Just to be sure you have the right info. Just setup Time Machine from
within System Preferences and it'll do everything else for you. I've
not used the Time Machine application itself, but mainly cause it's
rather graphical and hard to follow, but you really don't need it all
that much to begin with, at least not when backing up stuff or
retrieving it.
On Aug 31, 2008, at 11:53 AM, Søren Jensen wrote:
Okay. I'll look forward to check out Time machine.
Best regards
Søren Jensen
Mail & MSN:
[EMAIL PROTECTED]
Website:
http://www.coolfortheblind.dk/
On 31/08/2008, at 13.45, Scott Howell wrote:
Time Machine will backup the entire disk if that is what you wish.

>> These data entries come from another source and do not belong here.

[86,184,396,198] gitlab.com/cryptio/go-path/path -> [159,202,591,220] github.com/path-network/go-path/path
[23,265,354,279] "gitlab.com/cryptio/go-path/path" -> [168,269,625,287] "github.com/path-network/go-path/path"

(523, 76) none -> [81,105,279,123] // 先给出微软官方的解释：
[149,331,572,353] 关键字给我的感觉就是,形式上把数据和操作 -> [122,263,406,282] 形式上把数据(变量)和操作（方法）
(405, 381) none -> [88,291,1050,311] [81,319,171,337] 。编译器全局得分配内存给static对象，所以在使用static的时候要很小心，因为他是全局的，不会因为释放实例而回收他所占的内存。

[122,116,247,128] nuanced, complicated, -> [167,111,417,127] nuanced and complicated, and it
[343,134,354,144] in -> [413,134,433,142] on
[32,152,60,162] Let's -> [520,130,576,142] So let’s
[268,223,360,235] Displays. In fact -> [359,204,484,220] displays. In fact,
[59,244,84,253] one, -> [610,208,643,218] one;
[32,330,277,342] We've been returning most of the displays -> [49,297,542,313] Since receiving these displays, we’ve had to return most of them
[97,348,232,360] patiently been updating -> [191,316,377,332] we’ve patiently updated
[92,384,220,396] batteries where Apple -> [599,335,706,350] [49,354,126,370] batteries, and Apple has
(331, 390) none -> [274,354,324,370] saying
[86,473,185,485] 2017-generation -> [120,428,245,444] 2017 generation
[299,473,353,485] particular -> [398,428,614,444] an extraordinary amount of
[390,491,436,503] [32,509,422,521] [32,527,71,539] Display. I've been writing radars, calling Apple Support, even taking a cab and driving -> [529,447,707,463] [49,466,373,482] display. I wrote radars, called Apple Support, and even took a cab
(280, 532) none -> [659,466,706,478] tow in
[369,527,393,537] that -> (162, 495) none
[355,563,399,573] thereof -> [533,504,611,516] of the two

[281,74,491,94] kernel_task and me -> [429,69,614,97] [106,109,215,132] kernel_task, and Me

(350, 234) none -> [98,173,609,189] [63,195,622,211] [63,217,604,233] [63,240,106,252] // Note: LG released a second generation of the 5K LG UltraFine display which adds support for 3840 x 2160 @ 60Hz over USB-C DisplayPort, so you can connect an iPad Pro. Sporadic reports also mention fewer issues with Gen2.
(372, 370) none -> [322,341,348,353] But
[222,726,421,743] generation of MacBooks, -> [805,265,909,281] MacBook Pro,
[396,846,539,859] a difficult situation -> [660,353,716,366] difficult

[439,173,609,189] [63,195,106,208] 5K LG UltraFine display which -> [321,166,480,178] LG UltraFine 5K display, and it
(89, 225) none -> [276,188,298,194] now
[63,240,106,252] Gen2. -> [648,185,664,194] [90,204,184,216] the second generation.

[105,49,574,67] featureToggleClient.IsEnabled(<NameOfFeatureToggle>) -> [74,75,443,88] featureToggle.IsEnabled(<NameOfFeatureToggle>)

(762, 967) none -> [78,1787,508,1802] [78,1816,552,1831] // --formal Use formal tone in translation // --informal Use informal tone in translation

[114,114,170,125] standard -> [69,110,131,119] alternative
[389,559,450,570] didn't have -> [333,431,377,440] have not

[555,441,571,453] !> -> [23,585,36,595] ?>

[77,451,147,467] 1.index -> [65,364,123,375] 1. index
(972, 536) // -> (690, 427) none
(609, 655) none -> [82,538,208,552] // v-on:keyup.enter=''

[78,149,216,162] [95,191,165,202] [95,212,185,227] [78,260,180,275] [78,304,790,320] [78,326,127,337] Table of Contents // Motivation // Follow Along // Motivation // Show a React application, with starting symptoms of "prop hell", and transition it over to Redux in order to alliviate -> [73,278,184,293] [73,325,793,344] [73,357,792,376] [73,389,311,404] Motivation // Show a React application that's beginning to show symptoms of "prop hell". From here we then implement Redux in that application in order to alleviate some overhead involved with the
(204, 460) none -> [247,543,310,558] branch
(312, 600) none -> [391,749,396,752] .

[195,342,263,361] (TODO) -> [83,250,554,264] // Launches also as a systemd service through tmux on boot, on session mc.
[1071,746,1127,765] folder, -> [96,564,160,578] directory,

This would of course include all your settings etc. You can of
course opt to only backup those files and folders you feel are
necessary. For example, you may not want to backup all the
applications, but you do want their configuration files etc. Most
apps store these in your user Library folder or the system Library
folder. SO you could exclude the applications folder if you wanted.
hth
On Aug 31, 2008, at 5:27 AM, Søren Jensen wrote:
Cool. Thanks for your answers. I assume Time machine backup all
the settings?
Best regards
Søren Jensen
Mail & MSN:
[EMAIL PROTECTED]
Website:
http://www.coolfortheblind.dk/
On 29/08/2008, at 20.32, Darcy Burnard wrote:
Hi. You can use your Leopard install dvd to restore a time
machine backup. However, that backup is not bootable itself.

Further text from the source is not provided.